The hemophilia datasets perform similar when run either with the GATK3 or GATK4 workflow. However, in low quality genotype calls the performance might vary and a different call set might be obtained. In a reanalysis performed on one of the hemophilia sequencing experiments, the sample specific genotype agreement is above 0.99 (36 different out of 64,308 genotype calls) between the two GATK versions, with high agreement in associated genotype qualities (S1 Fig,S1 Data). We therefore choose GATK4 as the standard setting for the workflow as this versions maintains support, is 50x faster and can be more easily upgraded.
Variant annotations of the called variants, including variant effect predictions and HGVS variant descriptions are obtained from Ensembl Variant Effect Predictor [14].


	Report generation

Different HTML reports are generated for visualization, interpretation and better access to all information collected in previous steps. There are two entry points to this information, organized as two different HTML reports–one summarizing all variant calls and MIP performance across samples and the other summarizing per-sample results in an overview table. The first report (summary.html,S2 Fig) provides a more technical sample and variant summary, per region coverage and MIP performance statistics. This report across samples can be used to assess assay performance (e.g. underperforming MIPs could be redesigned in future assays) and allows identification of suspiciously frequent variants (common variants or systematic errors).
The second report (report.html) provides an overview of results for each sample (Fig 2), highlighting putative deleterious variants and taking previously defined common/known benign variants out of focus (gray font). Additional information is provided about potential structural variants and incompletely covered regions. This table also provides an overall sample status field with information about passing and failing samples, as well as flags indicating outlier MIP performances.
Both reports provide links to individual report pages of each sample. The individual reports (ind_SAMPLENAME.html,S3 Fig), provide quality measures like overall coverage, target region coverage, read counts underlying the inferred sample sex and MIP performance statistics (over- or underperforming MIPs in this sample), but most importantly provide detailed information on the identified variants, structural variant call results and regions without coverage (potential deletions).
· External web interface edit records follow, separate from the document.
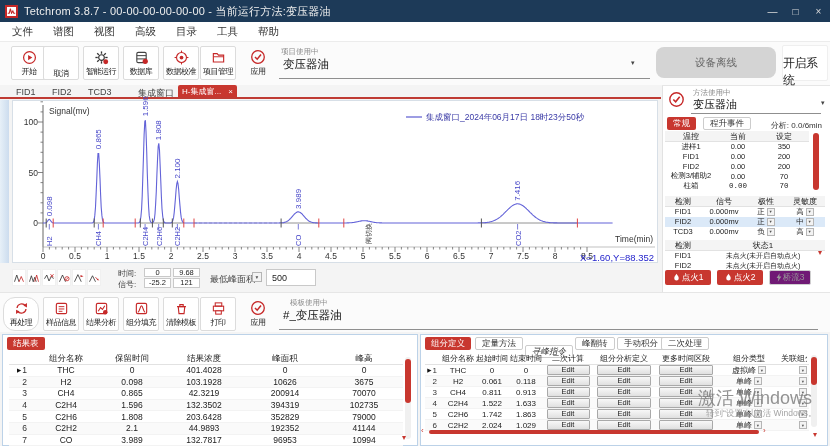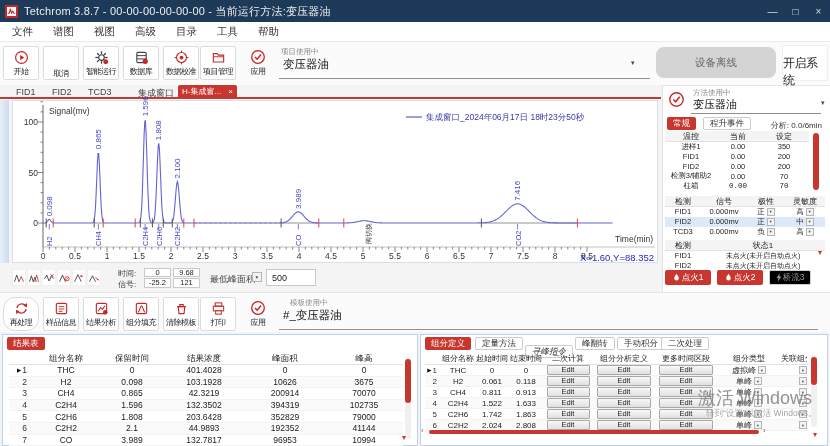--- a/index.html
+++ b/index.html
@@ -112,7 +112,7 @@
       </svg>
     <div class="lb">开启系统</div>
   </div>
-<div class="tbtn" style="left: 3px;">
+<div class="tbtn" style="left: 11px;">
       <svg viewBox="0 0 16 16" width="15" height="15">
         <circle cx="8" cy="8" r="6.3" fill="none" stroke="#c62828" stroke-width="1.3"></circle>
         <path d="M6.5 5.2 L11 8 L6.5 10.8 Z" fill="#c62828"></path>

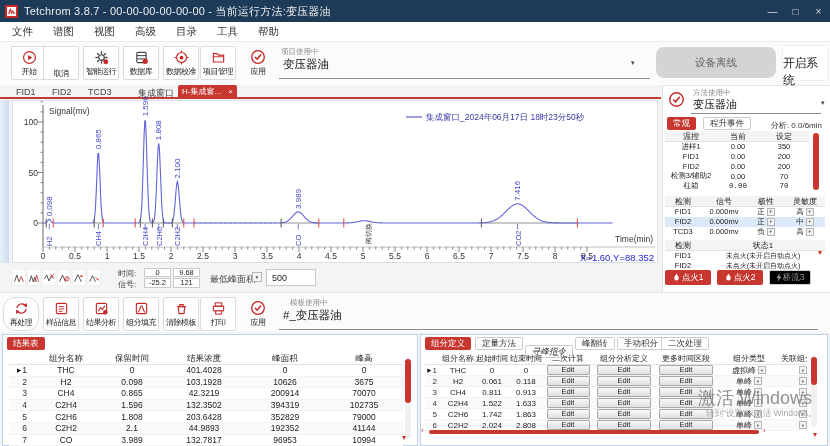--- a/index.html
+++ b/index.html
@@ -67,7 +67,7 @@
 .redglyph{position:absolute;color:#c8372f;font-size:8px}
 #hscroll{position:absolute;left:8px;top:95px;width:330px;height:4px;background:#c8372f;border-radius:2px}
 .igbtn{position:absolute;top:184px;height:15px;background:#c8372f;color:#fff;font-size:8.5px;display:flex;align-items:center;justify-content:center;gap:2px;border-radius:2px}
-#bridge-btn{position:absolute;left:106px;top:184px;width:42px;height:15px;background:#000000;border:1px solid #cfcfcf;color:#999;font-size:8.5px;display:flex;align-items:center;justify-content:center;gap:1px;border-radius:2px}
+#bridge-btn{position:absolute;left:106px;top:184px;width:42px;height:15px;background:#701a75;border:1px solid #cfcfcf;color:#999;font-size:8.5px;display:flex;align-items:center;justify-content:center;gap:1px;border-radius:2px}
 #watermark1{position:absolute;left:698px;top:386px;font-size:18px;color:rgba(120,120,120,.8);z-index:20;white-space:nowrap}
 #watermark2{position:absolute;left:706px;top:408px;font-size:8.5px;color:rgba(140,140,140,.8);z-index:20;white-space:nowrap}
 .analysis{position:absolute;right:8px;top:34px;font-size:8px;color:#333;white-space:nowrap}

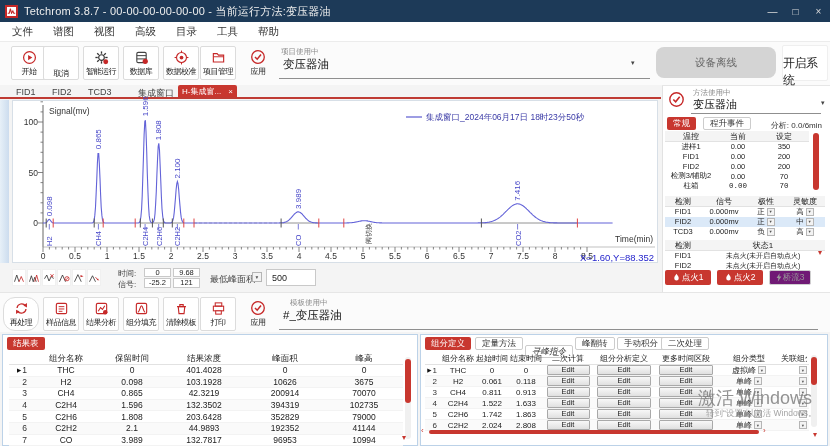--- a/index.html
+++ b/index.html
@@ -722,7 +722,7 @@
         </div>
         <div class="td">C2H2</div>
         <div class="td">2.024</div>
-        <div class="td">2.808</div>
+        <div class="td">1.029</div>
         <div class="td">
           <div class="editbtn">Edit</div>
         </div>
	Report tables in CSV format

In additional to the HTML output files for visualization, results are also presented in computer readable CSV format files. These CSV files can be joined by either the variant or sample specific identifier columns. The following results are summarized in the respective table files:
ind_status.csv outputs the sample sex inferred from SRY counts, reports outlier MIP performance, number of genotype (GT) calls, covered sites within the MIP design regions, average coverage, heterozygous sites, incompletely covered regions, deletions as well as a textual summary in a sample quality flag (e.g. OK, Failed Inversions, Check MIPs).
variant_calls.csv and variant_calls_benign.csv contain all or just benign variants, respectively, with location, genotype, quality scores, allelic depth, coverage and status information.
variant_annotation.csv provides additional annotations to called variants based on reference and alternative allele information. These annotations include gene name, exonic location, cDNA and CDS position, HGVS Transcript and Protein information, variant rsID, and 1000G allele frequency.
inversion_calls.csv contains count results for MIPs targeting predefined structural variants.